Web interface edit records:
------------------------------------------------
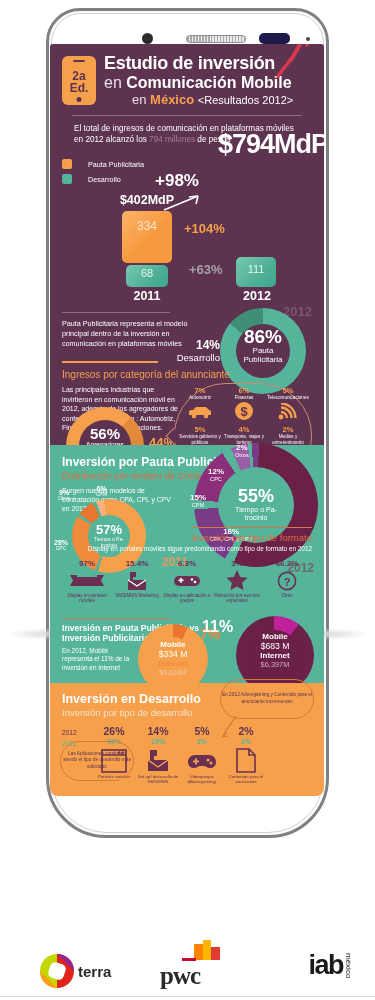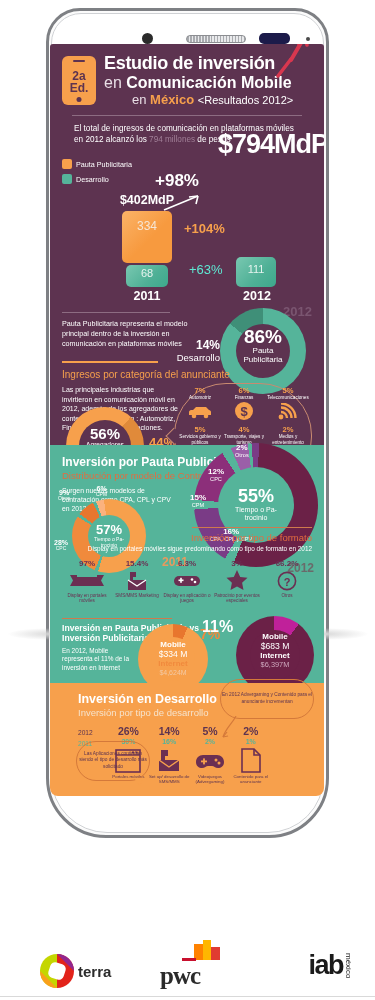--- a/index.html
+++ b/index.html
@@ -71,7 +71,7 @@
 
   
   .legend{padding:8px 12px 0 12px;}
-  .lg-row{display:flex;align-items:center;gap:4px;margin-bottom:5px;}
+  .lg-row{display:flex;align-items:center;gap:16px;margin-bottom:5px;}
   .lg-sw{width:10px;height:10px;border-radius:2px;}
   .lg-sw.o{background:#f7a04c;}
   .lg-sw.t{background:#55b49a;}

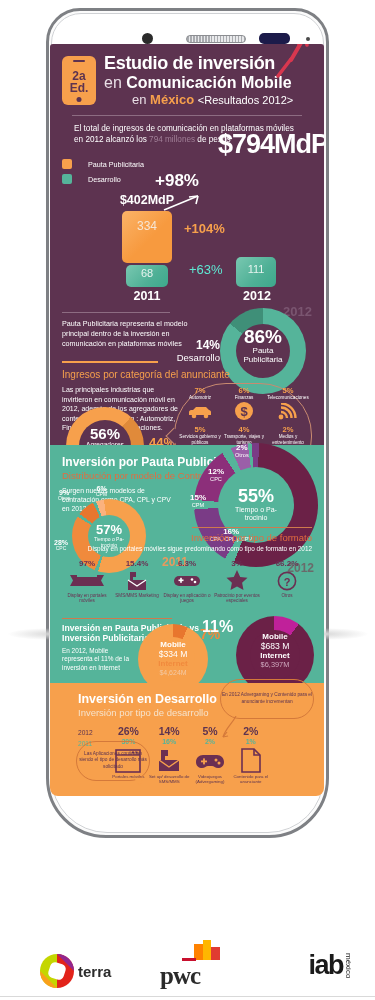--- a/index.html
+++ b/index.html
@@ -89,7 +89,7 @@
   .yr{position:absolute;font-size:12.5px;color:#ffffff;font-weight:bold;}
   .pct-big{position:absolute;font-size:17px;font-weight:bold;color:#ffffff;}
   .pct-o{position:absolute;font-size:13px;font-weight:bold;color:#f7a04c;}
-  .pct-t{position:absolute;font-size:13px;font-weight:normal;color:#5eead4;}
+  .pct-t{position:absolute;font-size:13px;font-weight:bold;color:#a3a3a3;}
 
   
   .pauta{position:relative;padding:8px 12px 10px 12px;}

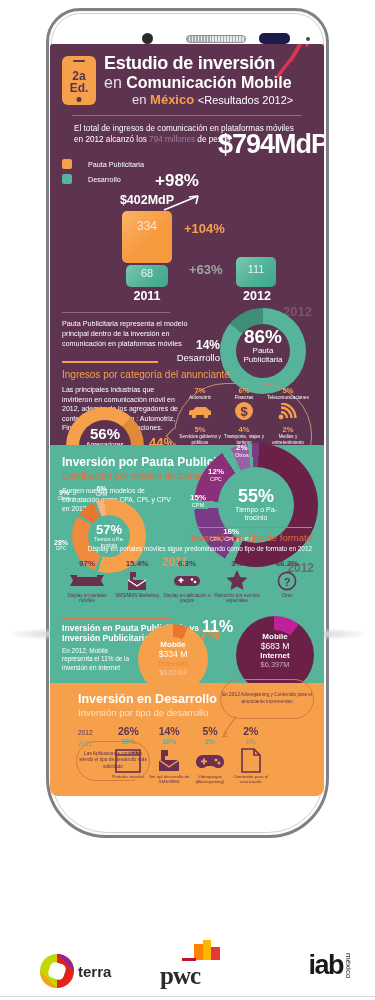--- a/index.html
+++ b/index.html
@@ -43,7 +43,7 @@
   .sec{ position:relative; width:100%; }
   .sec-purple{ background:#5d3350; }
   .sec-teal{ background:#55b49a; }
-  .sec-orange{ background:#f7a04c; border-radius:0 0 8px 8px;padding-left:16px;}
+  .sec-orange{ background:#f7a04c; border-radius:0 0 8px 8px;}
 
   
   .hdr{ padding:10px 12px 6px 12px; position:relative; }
------------------------------------------------
→ **WHAT THE TASK REQUIRES**
Gather each line of the records holding the string "orange".

→ **COMPLETED EXERCISE**
-  .sec-orange{ background:#f7a04c; border-radius:0 0 8px 8px;padding-left:16px;}
+  .sec-orange{ background:#f7a04c; border-radius:0 0 8px 8px;}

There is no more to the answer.